120. Kapitel - Verzweiflung

68 14 3
                                    

Grace

„So ein Dreck“, fluche ich. Die Augen auf die Prüfung vor mir gerichtet, den Füller schon in der Hand. Am liebsten würde ich ihn weg werfen, in eine ganz bestimmte Richtung.

„Muss ich dich daran erinnern, dass du während der Prüfung nicht reden darfst, es sei denn, du hast eine Frage?“

Als Antwort zeige ich Theo den Mittelfinger. Denn hey, der Mund wurde mir von ihm ja verboten. Theo verengt die Augen, offenbar kämpf er ebenfalls mit dem Schweige-Gebot. Ha.

Ich Konzentriere mich wieder auf die Aufgaben, auch wenn mir schon klar ist, dass ich heute keine Meisterleistungen vollbringen werde.

Nennen Sie die drei wichtigsten Positionen unseres Landes und erklären Sie kurz, was es mit diesen auf sich hat.

Tja, ähm, keine Ahnung.

Ich schreibe; der König, die Königin und der Prinz.

Erinnere mich jedoch zeitgleich daran, dass die Madame etwas von wichtigen Wirtschaftern und Repräsentanten erzählt hat.

So ein Mist. Die Sache mit Theo hat mich total gefangen genommen, denn mal ehrlich, normalerweise würde ich mich zumindest an Fetzen der gestrigen Stunden erinnern.

So schusselig bin ich nämlich auch nicht. Nach einer Handvoll quälend schlecht beantworteter Fragen, unterbricht ein Räuspern meine chaotischen Gedanken.

„ Willst du mir vielleicht eine Frage stellen? Dafür bin ich da.“ Seine Stimme ist leise, trotzdem bekomme ich eine Gänsehaut. Es ist so still in der Bibliothek, dass man nur gelegentlich das Wispern der anderen Paare hört.

Und schon das hört sich verboten laut an. Selbst die Stimme zu erheben, kann ich nicht, ohne dauernd das strenge Gesicht der Bibliothekarin vor Augen zu haben.
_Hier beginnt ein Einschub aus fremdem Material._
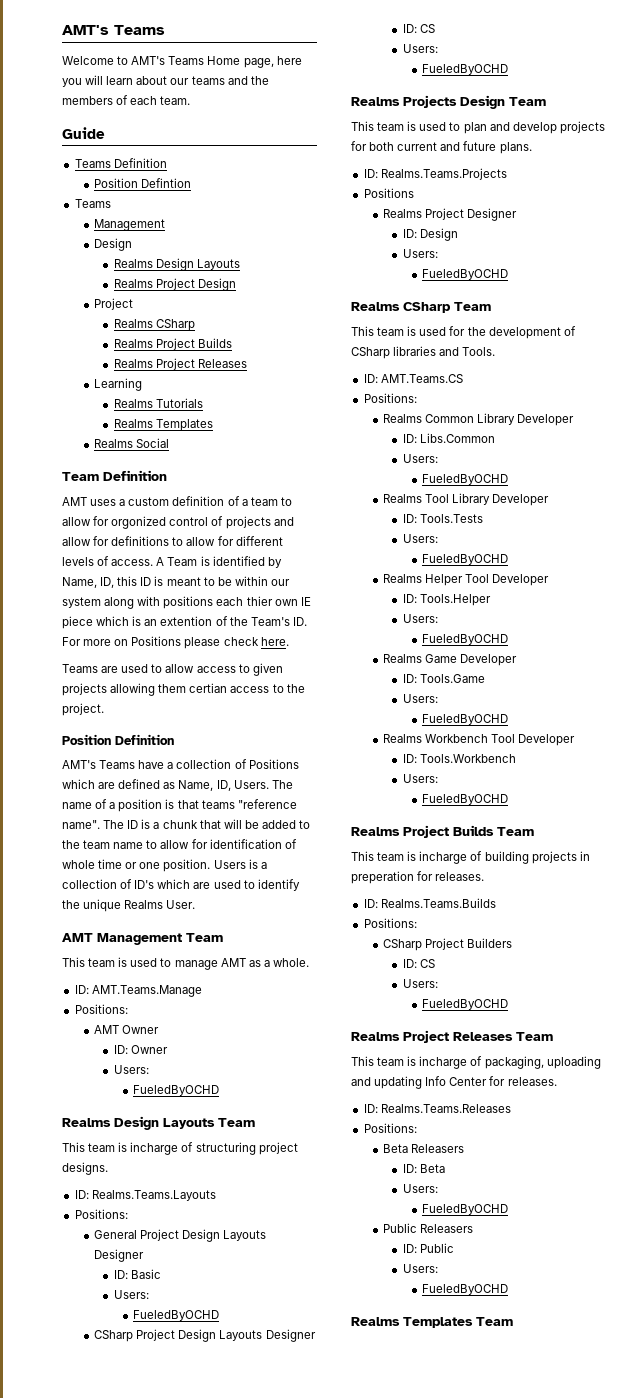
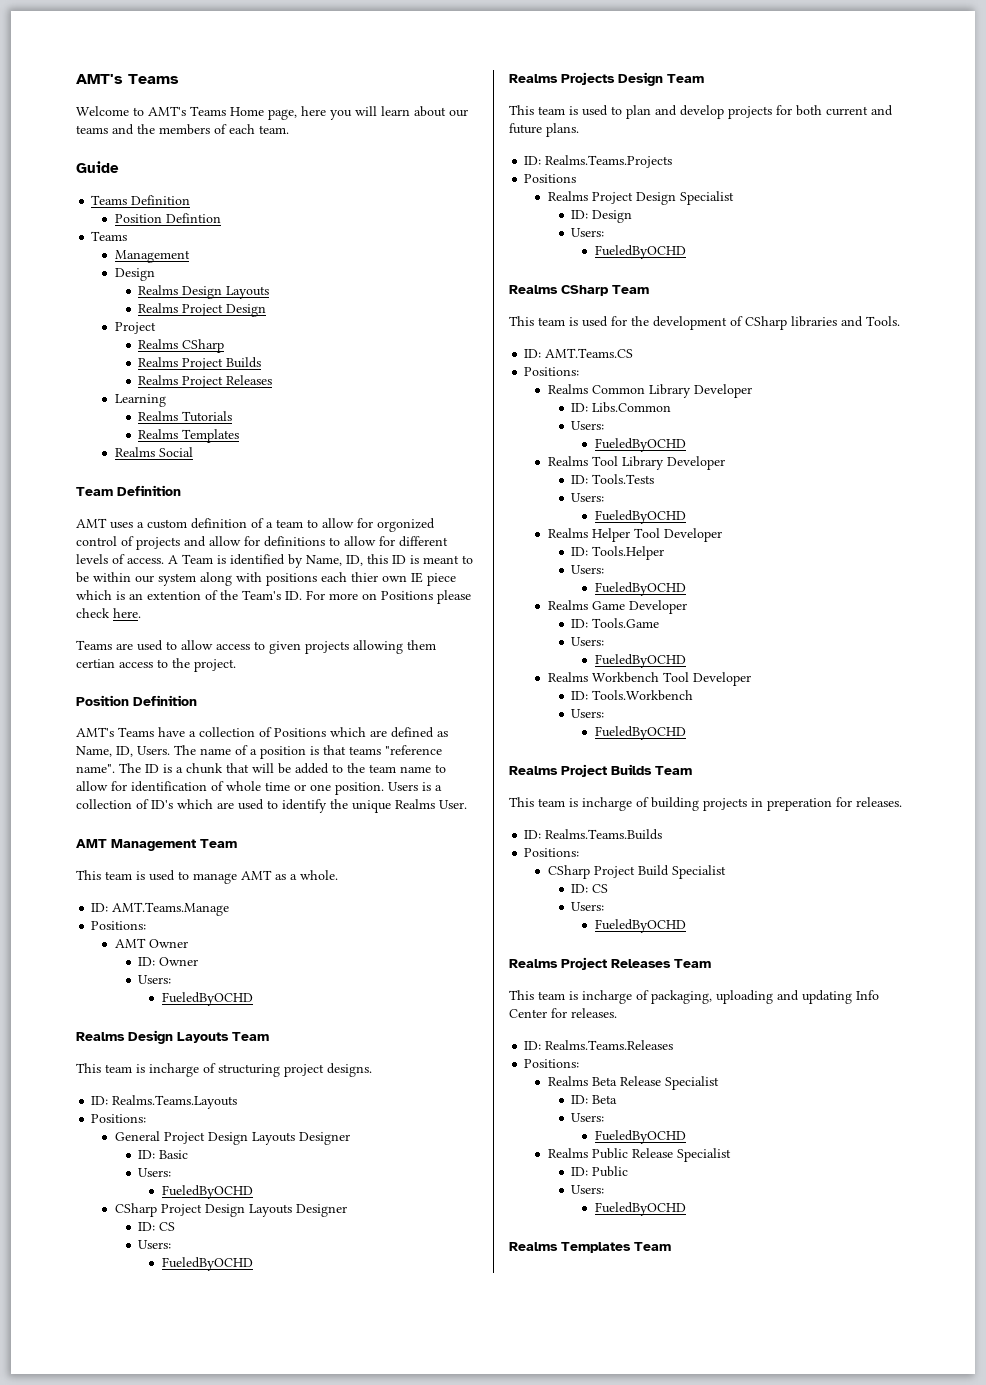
[467,208,518,221] Designer -> [635,191,734,205] Design Specialist
[467,938,513,948] Builders -> [637,865,726,879] Build Specialist
[383,1144,465,1153] Beta Releasers -> [547,1076,719,1090] Realms Beta Release Specialist
[383,1223,474,1233] Public Releasers -> [547,1148,731,1162] Realms Public Release Specialist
Ich lege den Stift bei Seite und funkle Theo an. Fragen soll ich stellen, ja? Weil er glaubt, ich würde ohne seine Hilfe versagen.

Eine Stimme im Hinterkopf flüstert, dass das genau der Fall ist. Eine andere, viel lautere ruft: Scheiß auf dieses Mansplanning!

Ich lehne mich vor und lege die Arme auf der Tischplatte ab.

„Okay. Hier kommt meine erste Frage. Bist du der Prinz, ja oder nein? Du musst die Wahrheit sagen, dazu bist du verpflichtet.“

Er verändert seine Position auf dem Stuhl, wendet sich mehr mir zu. Seine Haltung ist abschreckend autoritär. Aber auch verkrampft. Ich kaufe sie ihm nicht ab.

„Bin ich nicht. Verpflichtet, meine ich. Und du darfst mir nur ernst gemeinte Fragen stellen.“

„Sehe ich so aus, als würde ich scherzen?“, zische ich. Man, ich klinge genauso, wie wenn ich mit meinen Schwestern schimpfe.

Dabei klinge ich ähnlich genervt, wie wenn ich mit meinen Schwestern streite. Wenn wir das leise tun müssen, damit Mom nichts davon mitbekommt, und ich kurz davor bin, den letzten Nerv zu verlieren.

Theos Augen verdunkeln sich. Ja wirklich, sie tun es! Ich habe schon in Romanen davon gelesen, aber konnte mir nie vorstellen, dass es sowas gibt.

Gegen meinen Willen beginnt es in meinem Unterleib zu kribbeln. Ich presse die Beine zusammen und versuche, davon ungerührt zu bleiben und erwidere seinen Blick.